So WN is decided only from true normal forms (one_step returns []), and a node whose reducts were merely too large flips the result to truncated/None rather than to a false True. The earlier analyze in normalize_check.py predates this fix and treats any successor-less node as an NF — fine for its curated, hand-checked examples, but not safe for blind enumeration. The census uses the corrected bgk_lab.analyze.

Worked examples

from bgk_lab import V, L, A, analyze

Delta = L('x', A(V('x'), V('x'))); Omega = A(Delta, Delta)
analyze(Omega)['sn'], analyze(Omega)['wn']      # (False, False) — Ω→Ω is a 1-cycle: no NF, not SN

KIO = A(L('x', V('y')), Omega)                  # (λx.y)Ω  — erasing fn applied to Ω
r = analyze(KIO)
r['wn'], r['sn']                                # (True, False) — the canonical SEPARATOR

(λx.y)Ω is weakly normalizing (leftmost-outermost erases the diverging argument and reaches y) but not strongly normalizing (you can also reduce inside Ω forever). That WN ∧ ¬SN combination is what we call a separator, and erasure (a bound variable not occurring in the body) is exactly what manufactures one. See The Research for why this is the crux of the conjecture.

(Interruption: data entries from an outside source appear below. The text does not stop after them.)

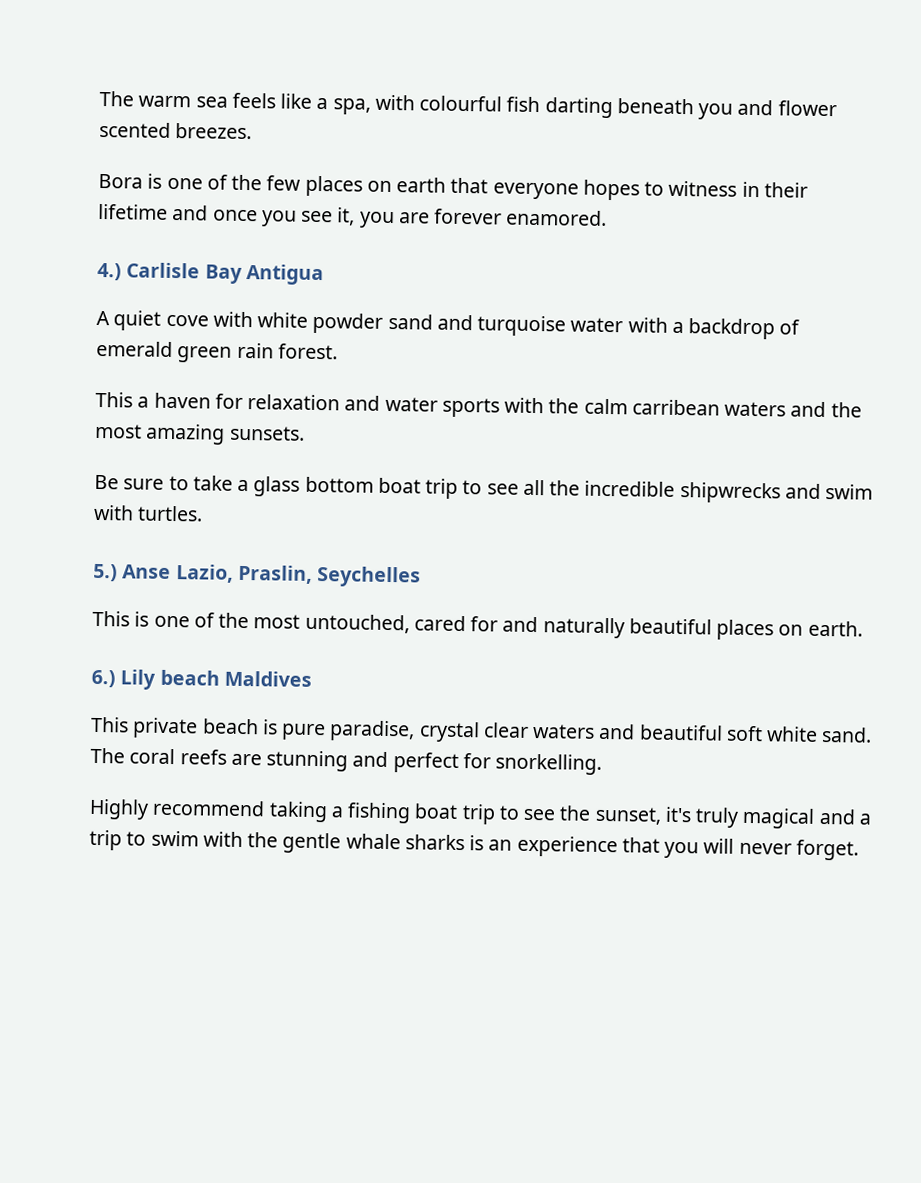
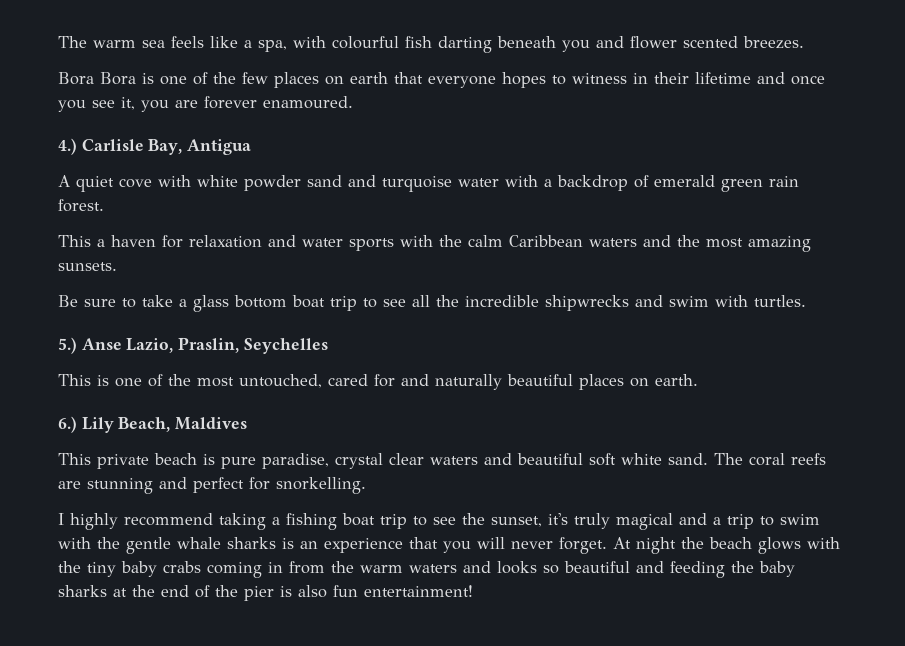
(143, 181) none -> [100,72,136,85] Bora
[506,209,608,226] enamored. -> [263,96,353,109] enamoured.
[204,264,243,284] Bay -> [148,139,183,155] Bay,
[631,399,720,416] carribean -> [509,235,583,247] Caribbean
[159,669,220,686] beach -> [118,417,171,432] Beach,
[89,798,149,820] Highly -> [58,513,118,530] I highly
(859, 850) none -> [613,537,840,554] [58,561,795,578] [58,585,473,601] At night the beach glows with the tiny baby crabs coming in from the warm waters and looks so beautiful and feeding the baby sharks at the end of the pier is also fun entertainment!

debruijn_census.py — counter, enumerator, sampler, classifier

The census classifies closed untyped λ-terms by natural size in the de Bruijn model:

|index k| = k + 1        (0-based de Bruijn index)
|λ M|     = 1 + |M|
|M N|     = 1 + |M| + |N|

Internal de Bruijn term repr (distinct from the engine's named repr): ('i', k) | ('l', M) | ('a', M, N).

Counting — L(n, m)

L(n, m) is the number of de Bruijn terms of natural size n valid in a context of m binders (indices < m), via the obvious recurrence (memoized with functools.lru_cache). Closed terms of size n are L(n, 0):

from debruijn_census import closed_count
[closed_count(n) for n in range(1, 14)]
# [0, 1, 1, 3, 6, 17, 41, 116, 313, 895, 2550, 7450, 21881]

These counts are exactly OEIS A275057 (Lescanne 2016), validated term-for-term by the selftest. (Note: closed_count(1) = 0 — there is no closed term of natural size 1, since the smallest index 0 already has size 1 but is not closed.)

Exact enumeration — enum(n, m)

from debruijn_census import enum
terms13 = enum(13, 0)          # every closed de Bruijn term of natural size 13
len(terms13)                   # 21881  (== closed_count(13))

len(enum(n, 0)) == closed_count(n) is asserted in the selftest for n ≤ 12.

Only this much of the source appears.